NRW-Justizminister grätscht Cum-ex-Chefermittlerin rein
Streit um Kölner
Cum-ex-Ermittler
ak/dpa Düsseldorf
Es ist eine äußerst umstrittene Entscheidung: NRW-Justizminister Benjamin Limbach (Grüne) hat am Mittwoch im Rechtsausschuss des Landtags bestätigt, die Cum-ex-Abteilung der Kölner Staatsanwalt umstrukturieren zu wollen. Die Hauptabteilung H, die von Chefermittlerin Anne Brorhilker geführt wird, soll aufgeteilt werden.
Limbach wehrte sich gegen den Vorwurf, Brorhilker damit entmachten zu wollen. Es gehe um Entlastung, sagte er. „Es ist für einen zu viel. Es geht darum, die Arbeit auf mehr Schultern zu verteilen und zu vermeiden, dass die Taten verjähren. Das ist meine Sorge.“ Deswegen habe er dem Vorschlag des Chefs der Kölner Staatsanwaltschaft am vergangenen Freitag zugestimmt, die Hauptabteilung, die sich um die 120 Cum-ex-Ermittlungsverfahren mit 1.700 Beschuldigten kümmert, in zwei Hauptabteilungen aufzuteilen und einen zweiten Leiter zu benennen.
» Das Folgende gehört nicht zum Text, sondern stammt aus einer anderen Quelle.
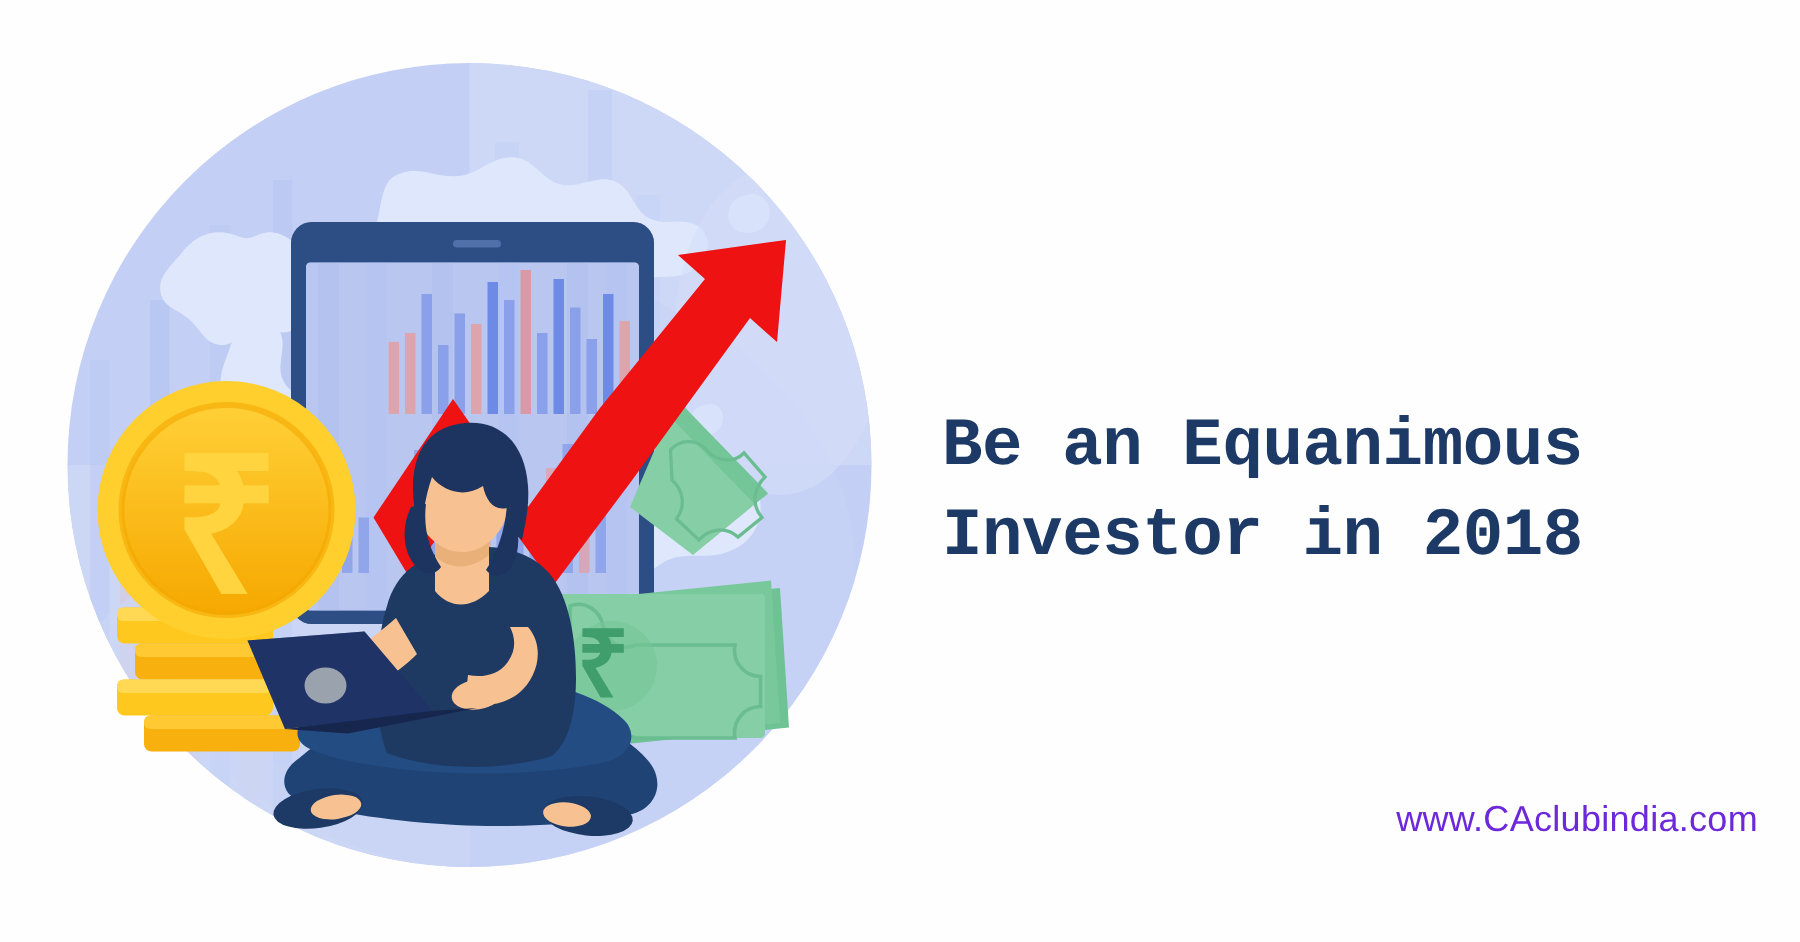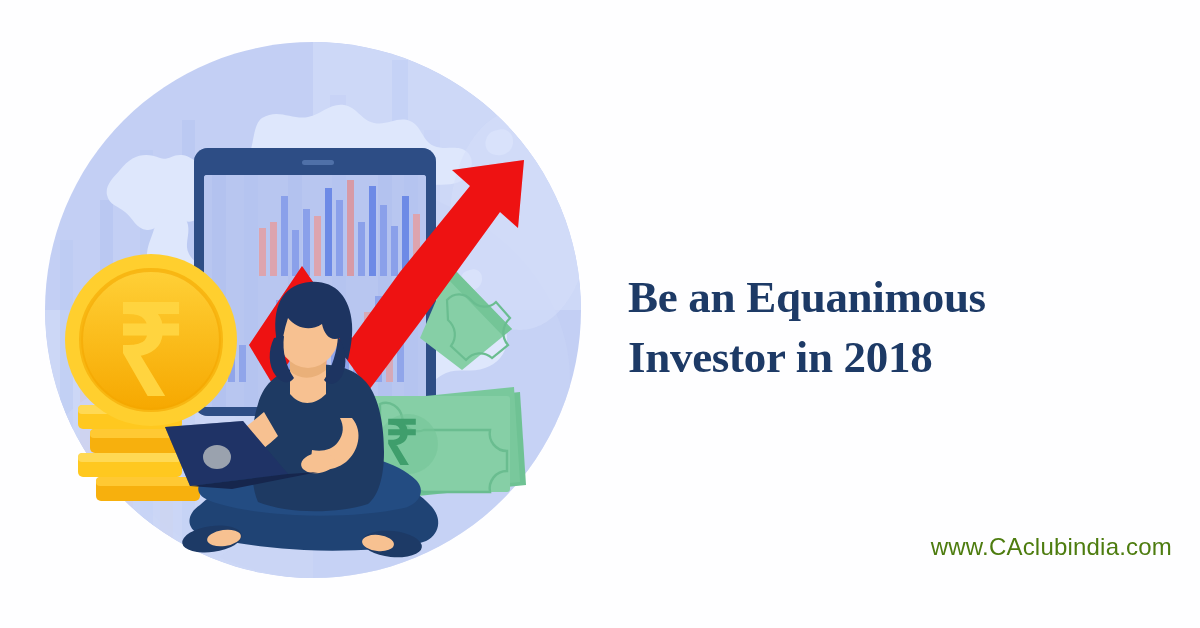--- a/index.html
+++ b/index.html
@@ -46,7 +46,7 @@
     top: 238px;
     width: 560px;
     color: #1d3a66;
-    font-family: Liberation Serif, serif;
+    font-family: Liberation Mono, monospace;
     font-weight: bold;
     font-size: 45px;
     line-height: 1.32;

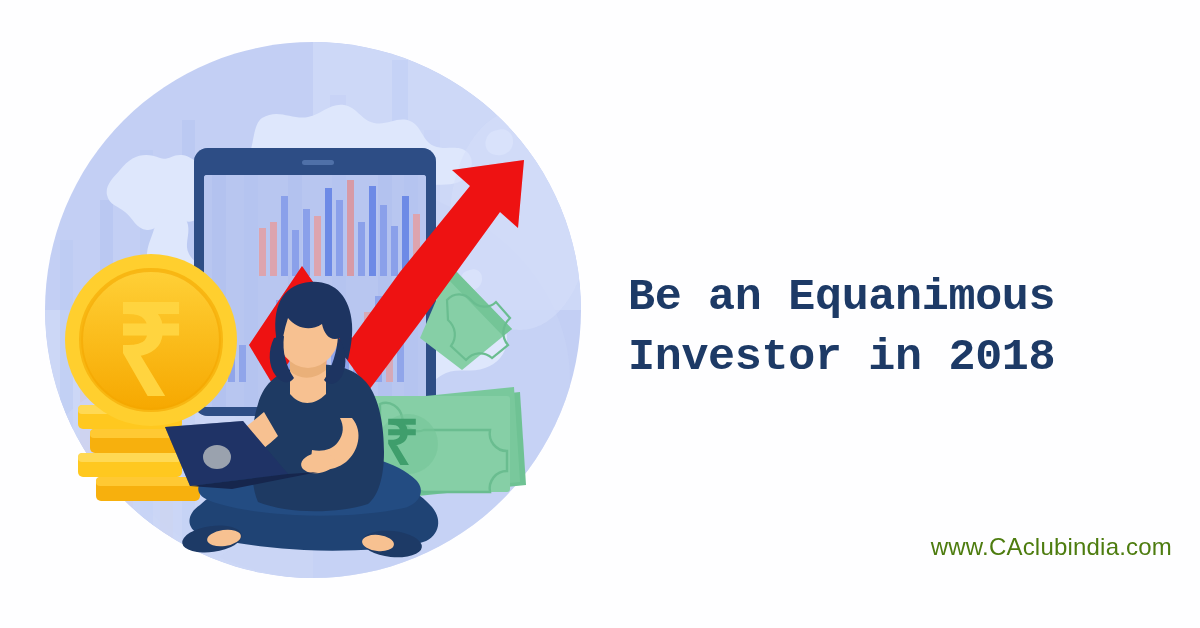--- a/index.html
+++ b/index.html
@@ -60,7 +60,7 @@
     position: absolute;
     right: 28px;
     top: 533px;
-    color: #4d7c0f;
+    color: #6d28d9;
     font-family: "Liberation Sans", sans-serif;
     font-size: 24px;
     font-weight: normal;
Limbach räumte ein, dass sich der zuständige Kölner Generalstaatsanwalt gegen die Umstrukturierung ausgesprochen habe. Dieser habe Zweifel an der erhofften Wirkung und schließe eine Schwächung der Arbeit nicht aus. Auch Limbachs Parteifreund Gerhard Schick, Vorstand der Bürgerbewegung Finanzwende, kritisierte die Pläne in einem Statement scharf: Der Justizminister habe der Aufklärung von Cum-ex einen schweren Schlag versetzt.
Gerhard Schick, Finanzwende„Ein Knüppel zwischen die Beine der ermittelnden Staatsanwälte“
„Die Staatsanwältin Anne Brorhilker hat deutschlandweit viele Banker und Anwälte, die an einem der größten Steuerdiebstähle der Geschichte beteiligt waren, das Fürchten gelehrt. Dass sie jetzt viele Fälle an einen in Materie und Rechtsgebiet unerfahrenen Juristen abgeben soll, ist ein Knüppel zwischen die Beine der ermittelnden Staatsanwälte. Konflikte und Verzögerungen sind hier vorprogrammiert.“ Laut Medienberichten soll ein Jurist aus dem Düsseldorfer Justizministerium, der bislang das Referat für Jugendstrafrecht leitete, die neue Hauptabteilung leiten. Schick befürchtet, dass jetzt diejenigen wieder die Oberhand bekommen, die viele Verfahren gegen Geldbuße einstellen wollen.
Der ebenfalls skeptische Generalstaatsanwalt hatte laut Limbach lieber abwarten und die Situation beobachten wollen. Er sei jedoch anderer Ansicht, sagte Limbach. „Am Ende schadet es dem Ansehen des Rechtsstaats gerade dann, wenn die Verfahren wegen der langen Laufzeit zu nur noch geringen Strafen führen oder in die Verjährung laufen. Dieser Gefahr dürfen wir uns auf keinen Fall aussetzen.“
Limbach hatte Mitte August im Rechtsausschuss des Landtags die Kölner Staatsanwaltschaft scharf kritisiert. Dabei ging es um die zögerliche Herausgabe von Cum-ex-Unterlagen an den Parlamentarischen Untersuchungsausschuss in Hamburg. Das Justizministerium sei teilweise zu spät oder gar nicht informiert worden.
Am Mittwoch führte der NRW-Justizminister aus, dass sein Haus erst auf mehrfache Nachfrage erfahren habe, dass in Köln dazu Unterlagen im Umfang von 100.000 Kartons lagern. Inzwischen sei auch das Email-Postfach des ehemaligen Ersten Bürgermeisters von Hamburg freigegeben worden, sagte Limbach. Dabei handelt es sich um die damaligen Emails von Bundeskanzler Olaf Scholz (SPD).
Der Leiter der Kölner Staatsanwaltschaft hatte mitten im Streit um die Akten seinen Job quittiert und angekündigt, in den vorzeitigen Ruhestand zu gehen. Seit dem 1. August gibt es einen neuen Leiter.